As shown in Fig. 1, a cut-off point of >3.5 corresponded to the highest numerical Youden index value (130.7). As scores were calculated as whole numbers (0-12), the clinical cut-off point was set at 4. This value exhibited a high sensitivity and high negative predictive value (77 and 89%, respectively), with a relatively low specificity and low positive predictive value (55 and 35%, respectively). Finally, ROC analysis validated the values of ≥4 and <4 as discriminatory of patients with and without pneumonia-causing bacteria, respectively.

Discussion

A previous systematic review demonstrated that good oral health care could reduce the incidence of pneumonia by 40% and the associated mortality rate by 10% (35). Additionally, a previous study found that oral health care reduced the incidence of ventilator-associated pneumonia in patients on ventilatory support (36).

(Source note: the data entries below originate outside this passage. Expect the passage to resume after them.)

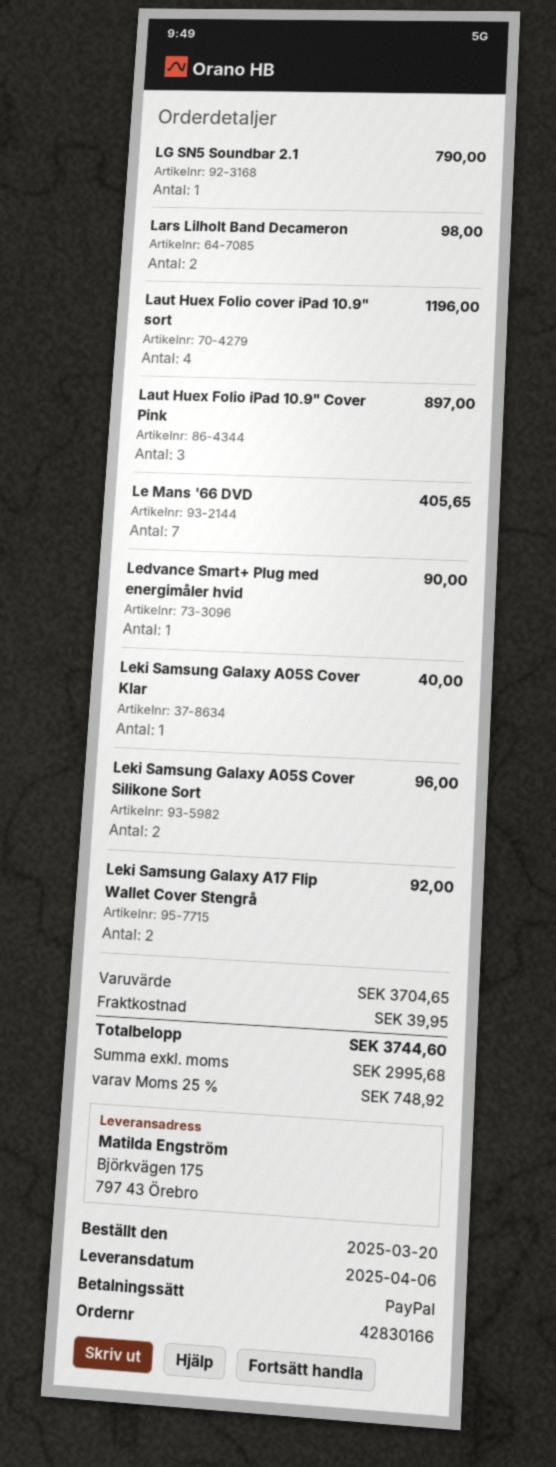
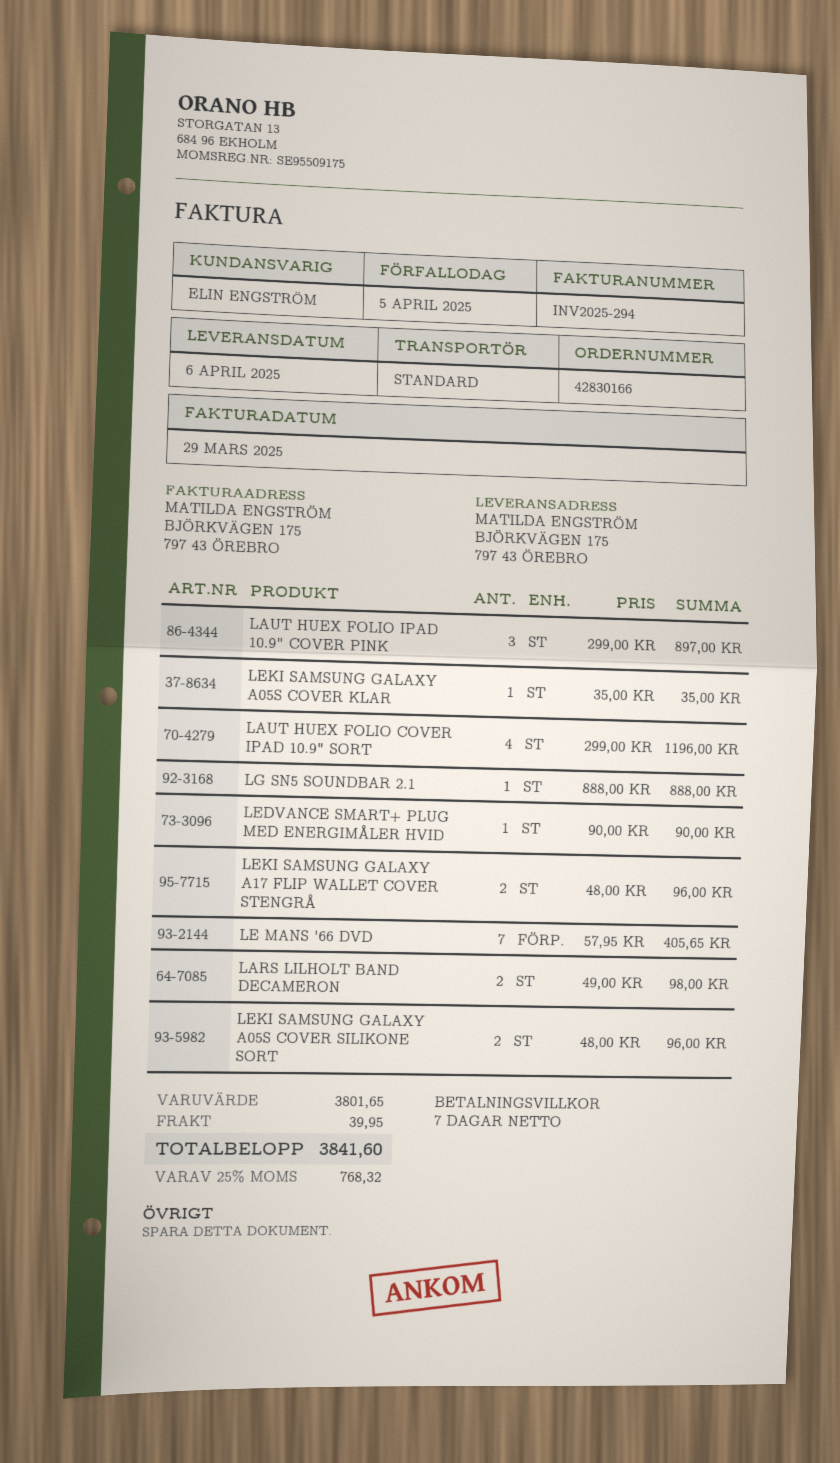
LG SN5 Soundbar 2.1: 1 for 790.00 -> 1 for 888.00
Leki Samsung Galaxy A05S Cover Klar: 1 for 40.00 -> 1 for 35.00
Leki Samsung Galaxy A17 Flip Wallet Cover Stengrå: 2 for 92.00 -> 2 for 96.00
subtotal: 3704.65 -> 3801.65
tax: 25% = 748.92 -> 25% = 768.32
total: 3744.60 -> 3841.60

Moreover, according to the study by Senpuku et al, attention to oral hygiene and professional care that include elimination of pneumonia-causing bacteria and fungi (such as Pseudomonas spp. and Candida albicans) could diminish the risk of developing systemic diseases (37). Recently, it was reported that in mechanically ventilated patients, bacterial species may migrate rapidly from the mouth and upper airways, and this can contribute to the pathogenesis of pneumonia (4). Taken together, oral cleaning is considered an effective tool for the suppression and prevention of AP (38,39). The findings of the present study are consistent with those of these above-mentioned studies.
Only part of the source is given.